Chyba najczęstszym następstwem imprezowania w miejscach publicznych są połamane ławki i powyrywane siedziska. Regularnie pojawiają się dziury w ogrodzeniach, choćby przy Orlikach. Płot wokół placu zabaw przy ul. Ludowej też ucierpiał wielokrotnie, podobnie jak znajdujące się obok drewniane leżaki, z których wyrywane są lub łamane deseczki siedziska.
Na parkingach często walają się opakowania po hamburgerach, czy innych potrawach na szybko. Można zjeść w samochodzie, ale wyrzucić pozostałości do śmietnika, to już wykracza poza zdolności umysłowe niektórych. Łatwiej wywalić przez okno, gdzie popadnie. Betonowa ławka wyrwana z ziemi, a przy okazji kilka drzewek rosnących na terenie skateparku pomiędzy ulicami Chopina i Szymanowskiego. Przykładów nie brakuje.
– Niektórzy skarżą się na bałagan w mieście, ale on nie powstaje z niczego, sami go robimy – mówi wiceburmistrz Olaf Napiórkowski. – Żaden monitoring, żadna policja, straż miejska, ani pracownicy tych instytucji nie pomogą, gdy sami nie będziemy dbać, zwracać na to uwagi i wychowywać odpowiednio swoje dzieci.
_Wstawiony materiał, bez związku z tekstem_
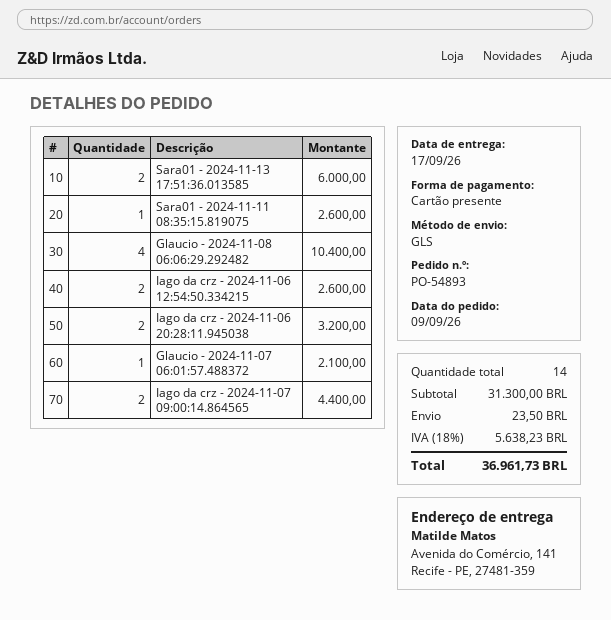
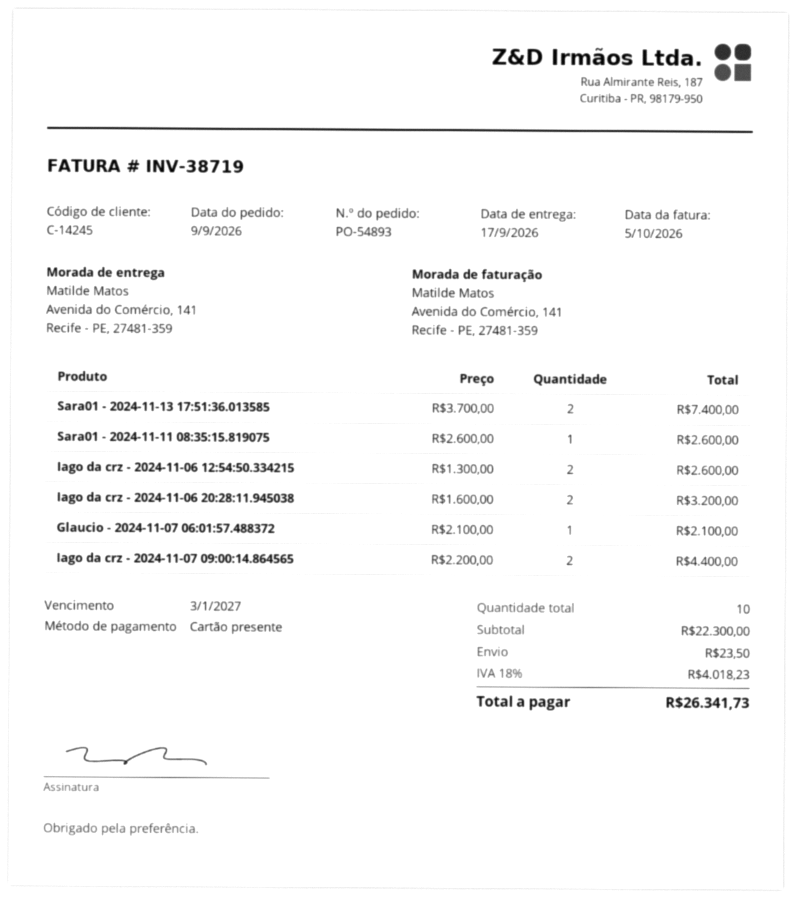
Sara01 - 2024-11-13 17:51:36.013585: 2 for 6000.00 -> 2 for 7400.00
Glaucio - 2024-11-08 06:06:29.292482: 4 for 10400.00 -> none
total quantity: 14 -> 10
subtotal: 31300.00 -> 22300.00
tax: 18% = 5638.23 -> 18% = 4018.23
total: 36961.73 -> 26341.73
Jest u nas jakieś takie społeczne przyzwolenie na niszczenie publicznego mienia – dodaje.
– Wiele razy odbieraliśmy telefony następnego dnia, że coś zostało zniszczone, a w nocy słychać było hałasy – mówi Bogdan Kępiński. – To trochę spóźniona reakcja.
– Jak wszyscy nie zaczniemy reagować na takie zdarzenia, to pozostanie tylko syzyfowa praca sprzątania i naprawiania zniszczeń po wandalach – mówi Olaf Napiórkowski.